== EXTRACTED RECORDS ==
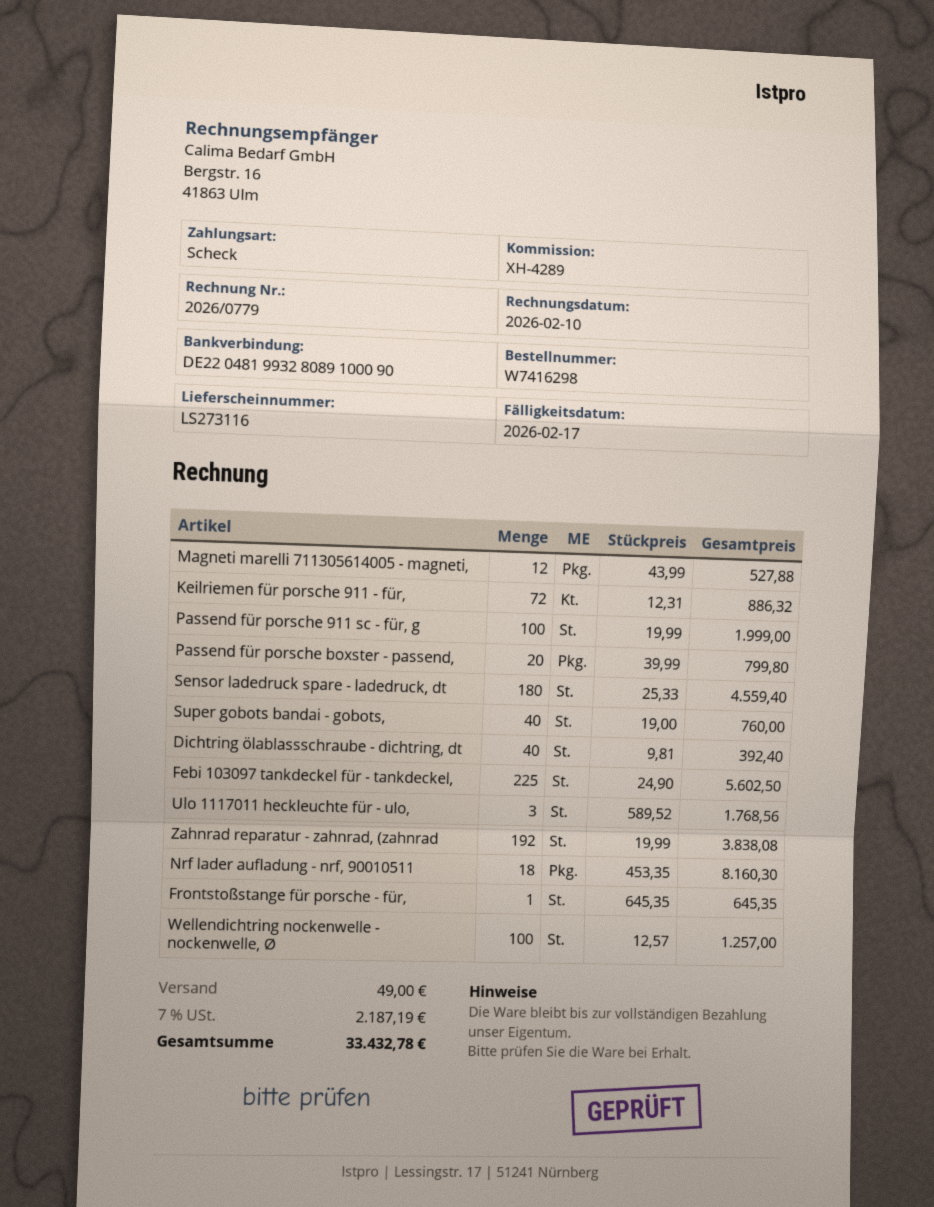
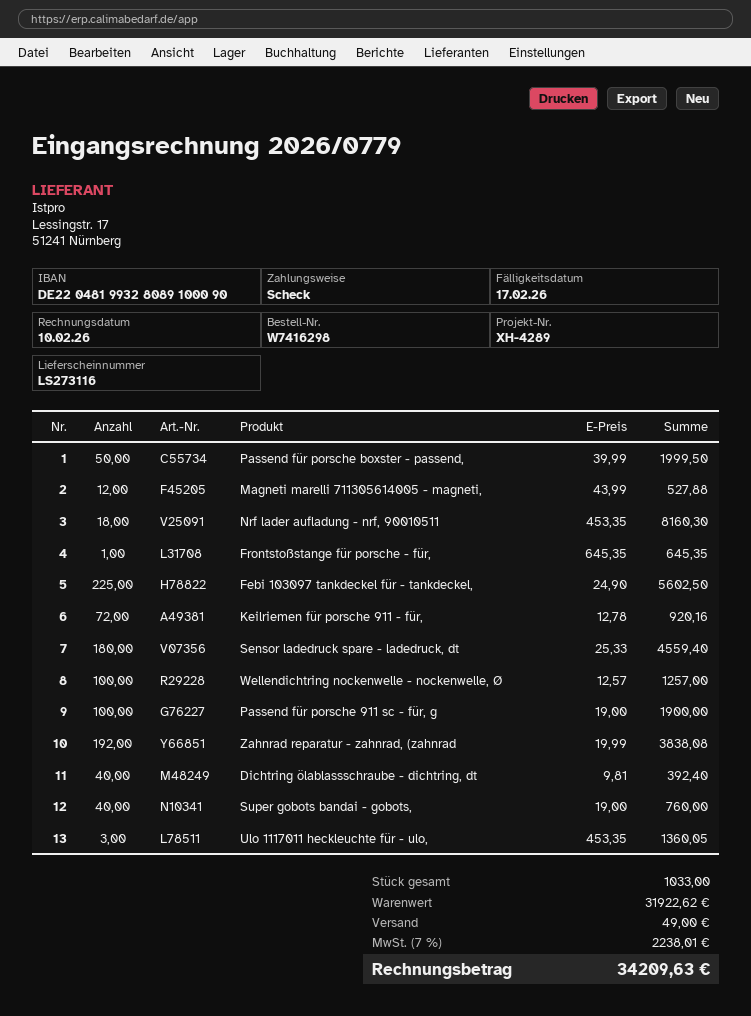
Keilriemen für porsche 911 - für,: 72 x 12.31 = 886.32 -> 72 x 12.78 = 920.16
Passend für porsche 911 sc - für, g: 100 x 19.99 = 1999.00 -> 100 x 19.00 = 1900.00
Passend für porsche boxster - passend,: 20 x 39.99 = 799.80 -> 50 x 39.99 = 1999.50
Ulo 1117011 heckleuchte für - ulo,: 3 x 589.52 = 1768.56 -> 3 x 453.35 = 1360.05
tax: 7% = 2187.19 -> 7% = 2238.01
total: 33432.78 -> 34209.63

== REQUIRED ACTION ==
Write the lines above out again exactly, without any of their pictures.

== COMPLETED TASK ==
Keilriemen für porsche 911 - für,: 72 x 12.31 = 886.32 -> 72 x 12.78 = 920.16
Passend für porsche 911 sc - für, g: 100 x 19.99 = 1999.00 -> 100 x 19.00 = 1900.00
Passend für porsche boxster - passend,: 20 x 39.99 = 799.80 -> 50 x 39.99 = 1999.50
Ulo 1117011 heckleuchte für - ulo,: 3 x 589.52 = 1768.56 -> 3 x 453.35 = 1360.05
tax: 7% = 2187.19 -> 7% = 2238.01
total: 33432.78 -> 34209.63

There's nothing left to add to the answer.